Logo no primeiro dia, toda contente e munida do meu super-hoover (aspirador de pó), o gerente já me chamou e disse: "querida, você não precisa limpar TANTO assim, só onde dá pra ver". Sim, o ditado "pra inglês ver" é o mais adequado que existe. Ingleses não sabem fazer limpeza. Mais: não fazem muita questão. Inglês come mal, toma pouco banho MESMO, e não liga de viver em lugares não muito limpos (pra não pegar pesado). Não gosto dessa coisa de generalizar, mas a cada dia que passa vejo que esta é uma verdade irrefutável. Ah, sim: TODO inglês TÊM que fazer um comentário sobre o clima. Todos os dias, incansavelmente. Seja alguém puxando papo pela primeira vez, seja a pessoa que você vê todos os dias, necessariamente, em algum momento da conversa, ela vai lançar um "acho que vai chover de novo", "tempo bom, hein?" ou, ainda, "aproveite o sunny day hoje porque já vi que vai chover o final de semana todo". Meu sorriso já está ficando amarelo, porque nem tenho mais o que responder pra esse tipo de coisa. Mas rio por dentro, de certa forma, por não encontrar exceções à regra.



Voltando: eu estava começando a me sentir uma fraca e fresca por estar achando horrível o trabalho, por ter vontade de vomitar todas as vezes que eu limpo um vaso sanitário, por querer chorar ao ser ignorada até pelas recepcionistas (porque elas acham que são muuuuuuuuuuuuuito melhores que você), por ficar com dor no corpo de tanto carregar balde e hoover pra cima e pra baixo, por ficar com a mão completamente destruída de alergia até do talco das luvas que você usa pra trabalhar.
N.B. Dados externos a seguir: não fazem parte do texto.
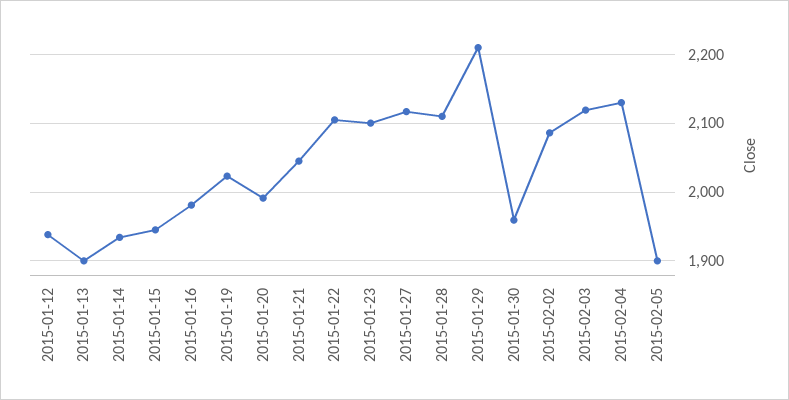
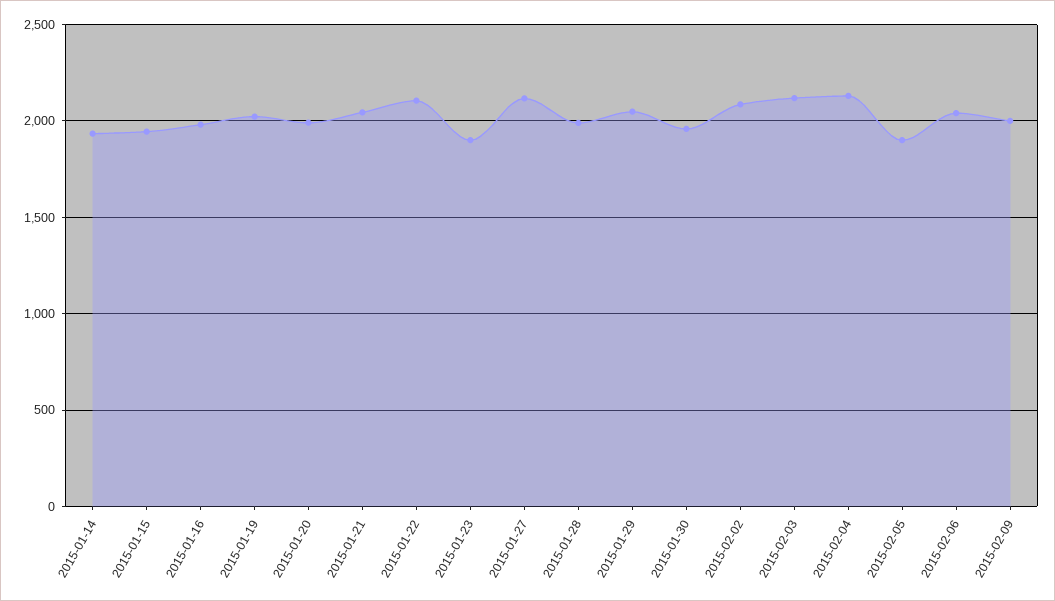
2015-01-12: 1940 -> none
2015-01-13: 1900 -> none
2015-01-23: 2100 -> 1900
2015-01-28: 2110 -> 2000
2015-01-29: 2210 -> 2050
2015-02-06: none -> 2050
2015-02-09: none -> 2000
Entrei no conflito de não saber até que ponto eu devo agüentar, ou se devo mesmo acreditar mais no meu potencial e procurar um trabalho melhor.



Os dias foram passando, eu fui escutando mais e mais elogios ao meu inglês (que é horrível, mas comparado ao das milhares de brasileiras que estão aqui há meses ou anos e AINDA não conseguem se comunicar, até que tá bom), me irritando cada vez mais com o trabalho e especialmente com a minha dificuldade de limpar as coisas correndo (nunca consigo terminar tudo na hora, mas é por perfeccionismo, não por lerdeza), e resolvi dar um passo pra sair da situação de desconforto.



Passei tardes pegando applicantion forms em lojas, restaurantes, lanchonetes. Não há nada mais chato no mundo do que preencher essas fichas, ainda mais aqui, que os caras perguntam até as notas que você tirou no colegial. Mas fui pegando todos, perguntando de porta em porta se tinha alguma vaga dispon;ivel, até que, na minha rua, entrei num restaurante italiano, já desesperada com a falta de dinheiro.



Parênteses again: Eu tinha me prevenido com um certo dinheirinho pra trazer, mas paguei 1 mês de aluguel, mais um depósito de duas semanas - que eles só devolvem quando você sair -, e mais 6 meses de escola. Me deu um estalo de que se eu não começasse a estudar imediatamente, iria perder o foco, entrar na paranóia delirante de trabalhar o tempo todo pra juuntar dinheiro, e aí dei uma pesquisada e me matriculei logo na escola da qual eu recebi as melhores referências. Doeu no bolso, mas foi um alívio pro meu coraçãozinho que andava há tanto tempo cheio de frustrações e medos. Foi um presente de aniversário que eu resolvi me dar, e fiquei muito feliz. O resultado, porém, foi um pouquinho dramático: não tinha mais dinheiro nem pra comprar os livros, nem pra fazer supermercado, pegar ônibus e tudo mais. Mas quem já viveu anos em república, trampando na balada pra pagar o aluguel e, não se abala com esse tipo de perrengue.

Fim do parênteses e do post, porque tive que interromper os devaneios ontem pra ir embora, e agora perdi o fio da meada. Tô sensível hoje (não confundam isso com tristeza) e com vontade de chorar, de andar lá fora, de olhar o meu novo mundo, não de escrever. Tô muito cansada também, e talvez a falta de sono seja a responsável por esse estado esquisito de aperto no peito que eu fiquei de repente...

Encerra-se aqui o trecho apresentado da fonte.